L’iniziativa culturale sarà presentata martedì prossimo, 21 ottobre, alle ore 10.30, nei locali del plesso di corso Matteotti, alla presenza del presidente del Tribunale per i minorenni di Catania e godendo del patrocinio del Consiglio regionale della Calabria. La testimonianza del collaboratore di giustizia Luigi Bonaventura.
di Antonio Baldari
“Giustizia e Umanità – Liberi di scegliere”: è questa la denominazione del progetto culturale “Biesse” che sarà presentato martedì prossimo, 21 ottobre, a partire dalle ore 10.30, nel plesso dell’Istituto comprensivo “San Luca – Bovalino” di corso Matteotti sanluchese; tale iniziativa gode del patrocinio del Consiglio regionale della Calabria (con la regione Calabrese che ha istituzionalizzato il summenzionato progetto con la legge regionale n. 27 del decorso 28 giugno 2023, ndr), ed in stretta collaborazione con il Comune di San Luca; della Regione Sicilia; dell’Usr Sicilia; dell’associazione culturale “Bene Sociale” e dell’ospitante Scuola reggina.
Che aprirà le proprie braccia all’accoglienza dei suoi convenuti all’importante manifestazione, a cominciare da Bruna Siviglia, presidente nazionale dell’associazione culturale “Bene Sociale”, che avrà cura di introdurre e moderare il meeting, dopodiché spazio ai saluti istituzionali di Antonio Reppucci, Matilde Mulè e Rosario Fusaro componenti la Commissione straordinaria che presiede al Comune di San Luca.
A tali forme di saluto si uniranno in successione il maresciallo Michele Fiorentino; don Gianluca Longo, parroco alla parrocchia “Santa Maria della Pietà” di San Luca ed Emanuela Mattia, garante per l’Infanzia e l’Adolescenza della Città metropolitana di Reggio Calabria; a fare gli onori di casa Margherita Festa, dirigente scolastico all’Istituto comprensivo “San Luca-Bovalino”; Grazia Manariti, vicedirigente alla predetta Scuola sanluchese e, infine, Elisa Giampaolo, responsabile di plesso.
Per un appuntamento che giunge a poche settimane dalla notizia diramata nei giorni scorsi, e concernente l’inserimento di Corrado Alvaro, scrittore nato proprio a San Luca, nelle linee guida ministeriali per lo studio degli autori italiani del Novecento, all’indomani della battaglia culturale iniziata nel 2021 grazie ad un manifesto promosso dalla scrittrice Giusy Staropoli Calafati e sottoscritto da numerosi intellettuali, giornalisti, docenti ed uomini di cultura al fine di colmare “un grave vuoto” come lo ha definito Roberto Occhiuto, neo rieletto presidente della regione Calabria, in relazione allo straordinario patrimonio di cultura nazionale italiano di cui Alvaro è ora parte dinamicamente attiva di studio ed approfondimento.

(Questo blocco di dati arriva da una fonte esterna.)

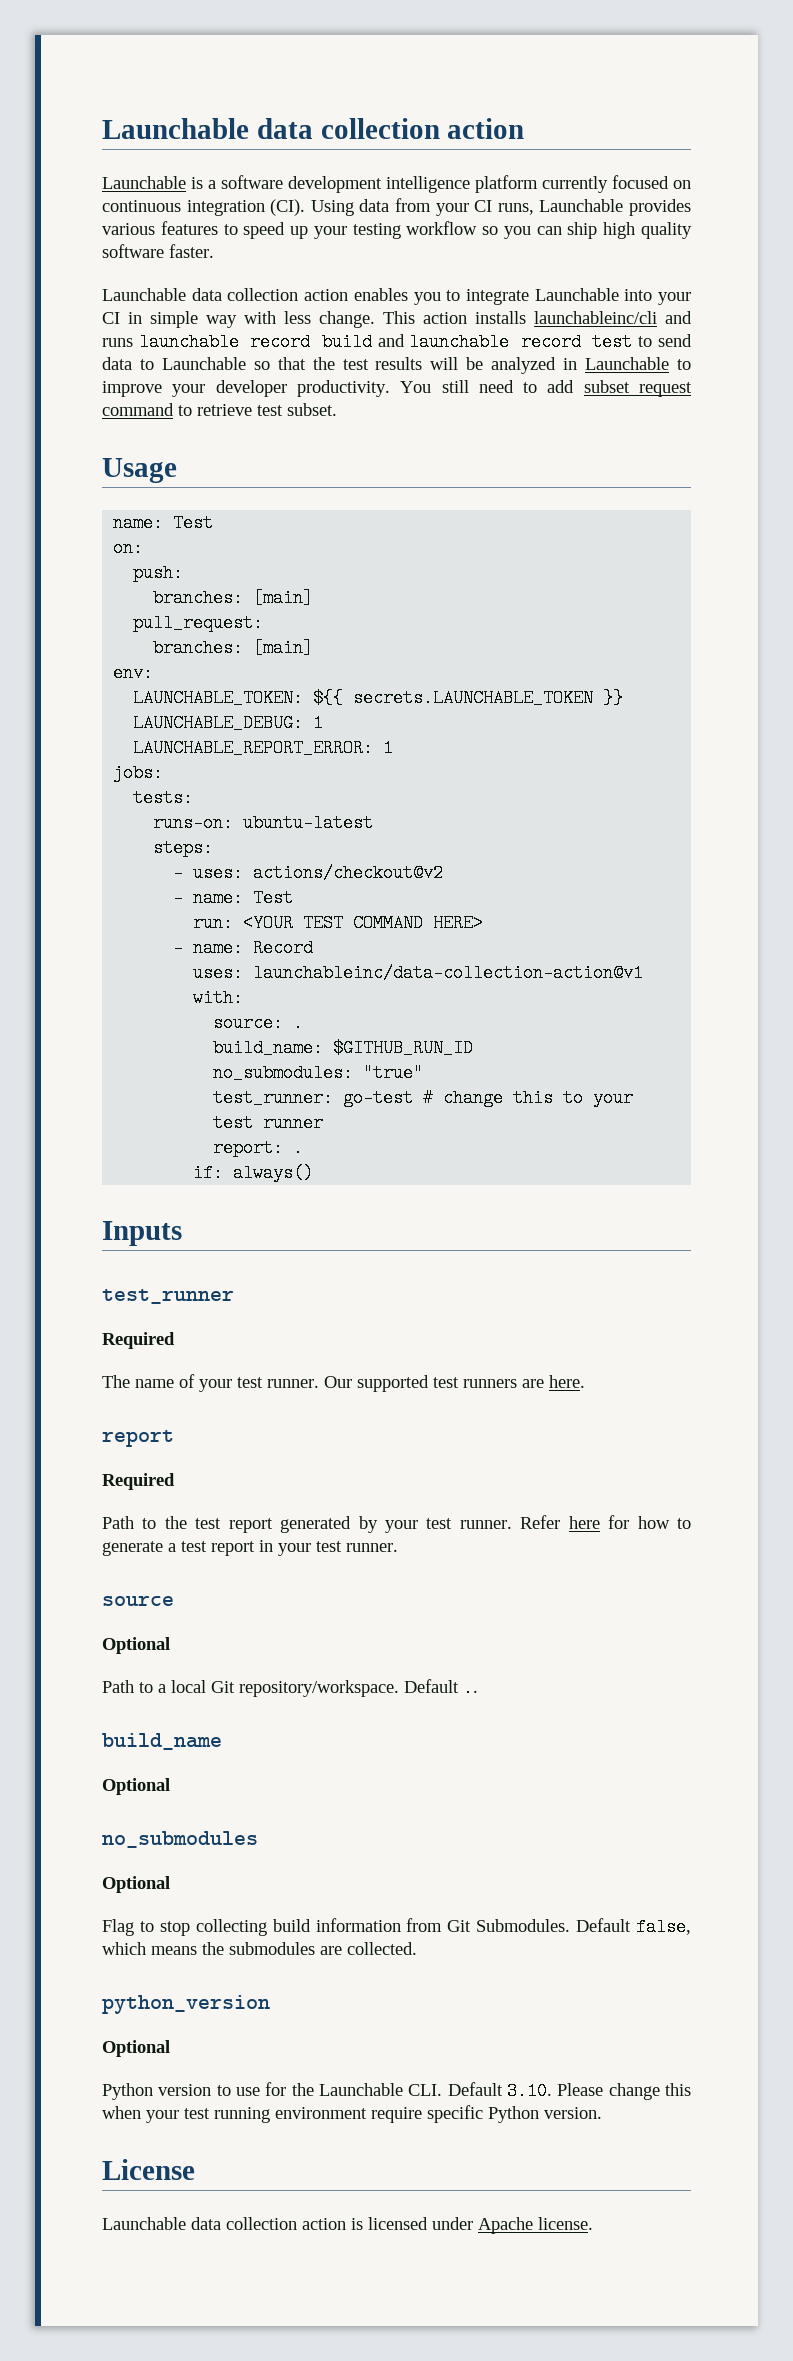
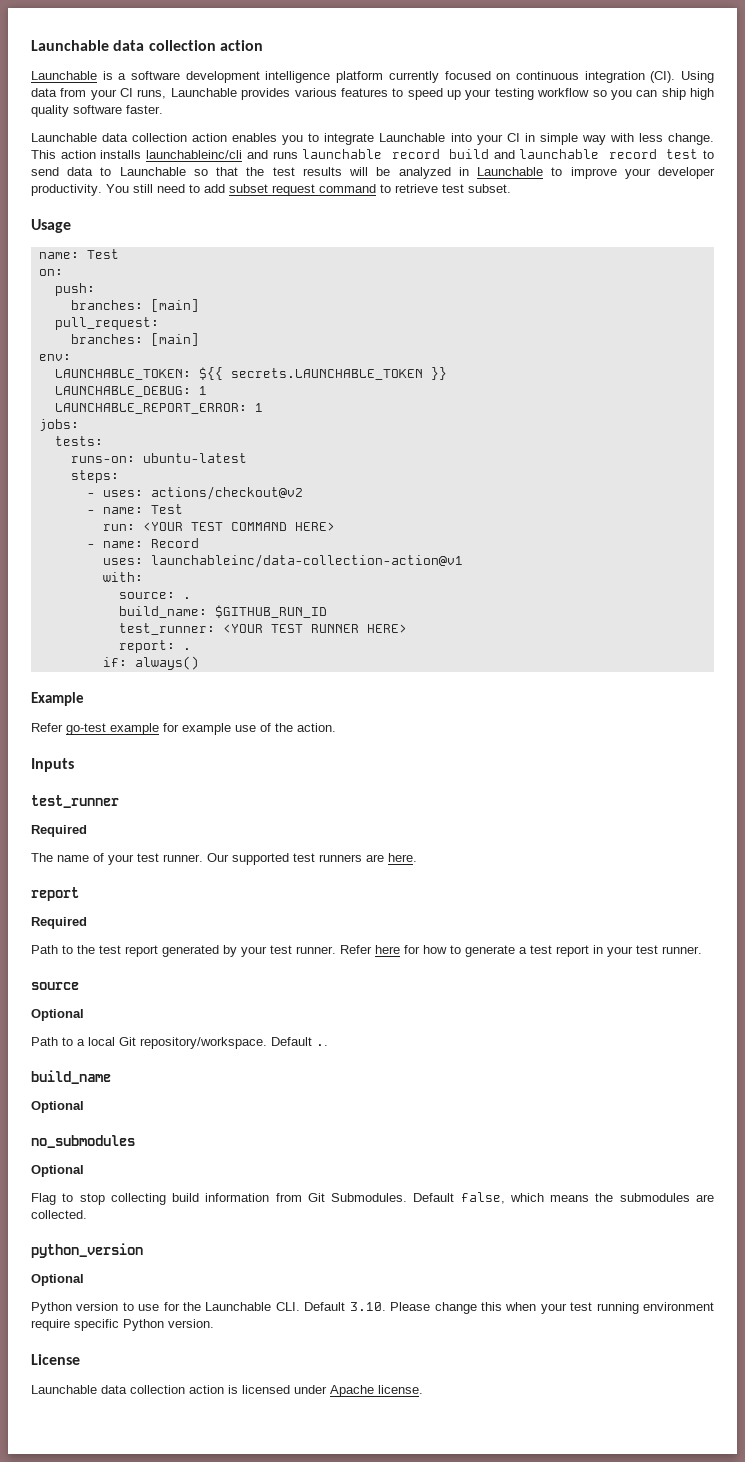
[213,1064,424,1082] // no_submodules: "true" -> (327, 611) none
[343,1089,634,1107] [213,1114,324,1132] [213,1139,304,1157] [193,1164,314,1182] go-test # change this to your test runner // report: . // if: always() -> [222,624,407,633] [118,640,191,653] [102,656,199,670] [31,692,84,706] [31,723,336,735] <YOUR TEST RUNNER HERE> // report: . // if: always() // Example // Refer go-test example for example use of the action.

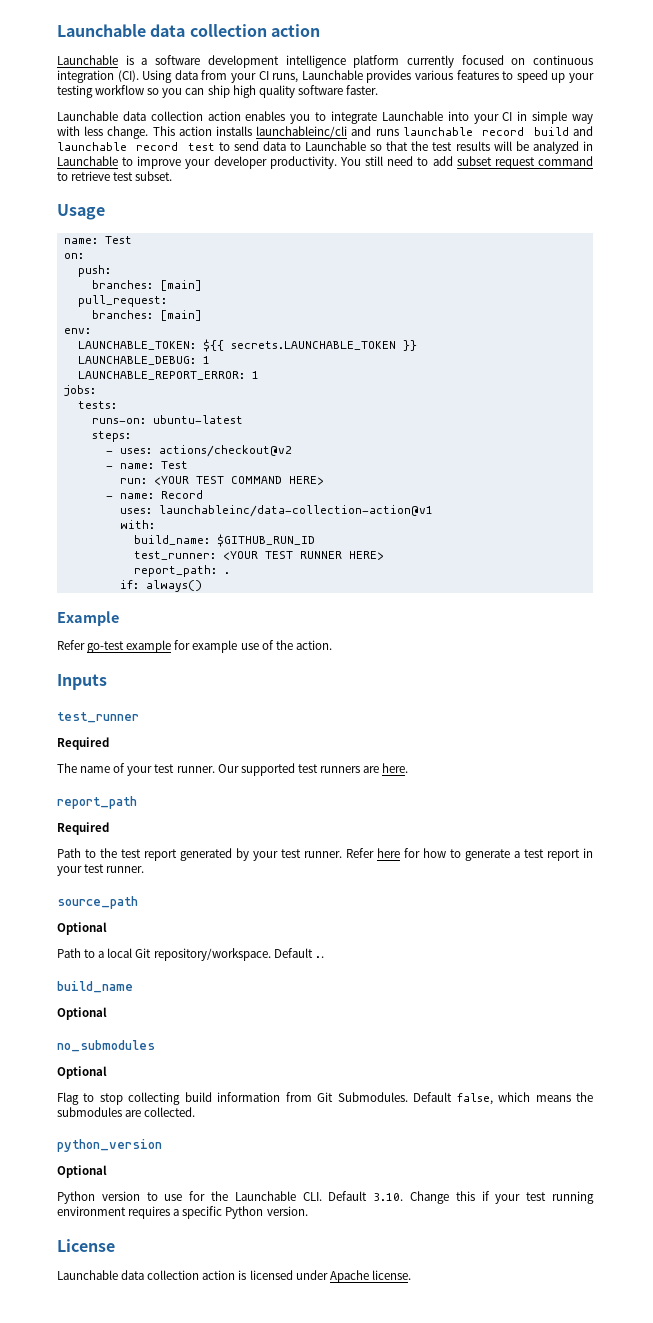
[118,592,191,599] // source: . -> (155, 524) none
[118,640,175,653] report: -> [133,565,217,577] report_path:
[31,887,79,901] report -> [57,796,137,809] report_path
[31,982,79,990] source -> [57,896,138,909] source_path
[390,1302,537,1314] Please change this when -> [410,1191,490,1204] Change this if
[31,1319,70,1331] require -> [128,1206,180,1219] requires a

La kermesse vedrà la testimonianza del collaboratore di giustizia “il soldato bambino” Luigi Bonaventura, e le conclusioni del giudice Roberto Di Bella, presidente del Tribunale per i minorenni di Catania, che ispirano l’epilogo della stesura di questo pezzo di presentazione con quella che è “a furor di popolo” considerata come la frase simbolo giustappunto di Corrado Alvaro, ossia “LA DISPERAZIONE PIÙ GRAVE CHE POSSA IMPADRONIRSI DI UNA SOCIETÀ È IL DUBBIO CHE VIVERE ONESTAMENTE SIA INUTILE”.